Thursday, May 20, 2021

Is This The Court Case That Overturns Roe v. Wade?


The Supreme Court has agreed to hear Dobbs v. Jackson Women's Health Organization. This case concerns a Mississippi law that would virtually ban abortions in that state. Many believe this could be the case that the Court (now with a 6 to 3 right-wing majority) uses to overturn Roe v. Wade (which has been in effect for nearly 50 years). They might be right.

Consider this article by Robin Marty for NBC News:

The Supreme Court announced Monday that it will hear oral arguments in a Mississippi abortion case — Dobbs v. Jackson Women's Health Organization — that would completely ban the procedure at 15 weeks after the start of a woman's last period before conception, with no exceptions for victims of sexual assault. Advocates and activists on both sides of the abortion divide have said this is a signal that the court is ready to overturn Roe v. Wade — but we've heard that so many times before.

Unfortunately, this time they are right.

The Supreme Court's decision to hear arguments in the Dobbs case is a completely different beast when it comes to Roe, the 1973 decision that legalized abortion in every state. One of the major precepts of Roe is that a state cannot ban abortion before fetal viability — a point that all mainstream medical doctors pinpoint at no earlier than 26 or 27 weeks' gestation, although there are a handful of very rare cases of survival as early as 22 weeks.

Over the last 48 years, the right has been able to only chip away at the viability tenet of Roe, usually by introducing restrictions that would delay patients' ability to access first-trimester abortions, including mandatory waiting periods, parental consent for minors and limits on the types of medical providers able to offer care or the types of buildings able to be used as abortion clinics.

These laws all turned into court challenges — like Planned Parenthood v. Casey, Whole Women's Health v. Hellerstedt and last year's June Medical Services v. Russo — that resulted in a narrower set of circumstances under which a person could terminate a pregnancy but never specifically ended the right to a legal abortion before fetal viability.

Dobbs is different: It declares that a fetus is "viable" at 15 weeks after a woman's last period — despite all medical evidence to the contrary — and the Supreme Court has essentially agreed that this argument is worth considering.

Let me be clear: There is absolutely no way a fetus can survive outside the womb at 15 weeks' gestation. There is no medical apparatus that can keep it alive, because the lungs of a 4-inch fetus at 15 gestational weeks are not developed enough to inflate, even if it were to be put on a respirator. Yet at least four members of the Supreme Court believe this case deserves to be heard; it will take just five justices to make a decision that could end the right to an abortion in as many as half of the states.

Thus, where the other court challenges pared away at edges of Roe, Dobbs lunges straight at its heart.

If Roe's viability standard — the crux of the decision that makes most abortions legal in the U.S. today — is overturned as a result of Dobbs and the question of abortion's legality is returned to the states, here is what Americans could immediately expect.

About two dozen states have already passed restrictions that would make abortion either completely illegal or illegal after cardiac activity develops in an embryo (so-called "heartbeat bans"), which is at six weeks' gestation (or about four weeks after conception, and slightly before a fetus develops eyes, lungs or a digestive system).
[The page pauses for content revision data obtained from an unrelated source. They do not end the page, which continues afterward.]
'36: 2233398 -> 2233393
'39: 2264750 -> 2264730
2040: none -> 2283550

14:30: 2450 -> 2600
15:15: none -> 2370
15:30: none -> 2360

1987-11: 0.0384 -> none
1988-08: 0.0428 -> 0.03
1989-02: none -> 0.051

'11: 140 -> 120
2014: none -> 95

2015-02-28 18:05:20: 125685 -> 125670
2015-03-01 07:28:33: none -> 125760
In practice, that would mean no one could access legal abortions in any of these states, and they would have to travel other states if they wanted to terminate pregnancies.

For those of us who live in the Deep South, legal abortion would all but cease to exist. Just one state — Florida — would allow abortion (assuming it, too, did not change its laws), and it would be the sole viable location for anyone in Louisiana, Alabama, Georgia or Mississippi. The end of Roe would force people into multiday journeys by car that cover hundreds of miles, with costly flights to Chicago, Denver or Washington, D.C., as the next most accessible options.

Sadly, the end of Roe would not mean an evenly spaced patchwork of abortion-permissible and abortion-free states. Instead, it would create an entire region that is left completely behind, and not for the first time.

If the Supreme Court chooses to overturn Roe — if states are once again allowed to pick and choose whether they want abortion to be a legal medical procedure — the result will be a matter of life and death for those of us who are here. In the South, we are twice as likely to die in childbirth as in states to our north, and our infant mortality rates are similarly as high. We lack the investment in our states to keep hospitals open and the incentives to keep medical providers working there. And while the rest of the country has moved on to debating "Medicare for All," we are still desperately hoping for the Affordable Care Act's Medicaid expansion to go through, even though it has been more than a decade since Obamacare passed.

A third of the country would not just lose its right to bodily autonomy. It would also being forced by the state to carry unwanted, potentially dangerous pregnancies to term into an underresourced, purposefully neglected and utterly inadequate medical system in which both those who are pregnant and the resulting infants run the very real risk of dying in the process.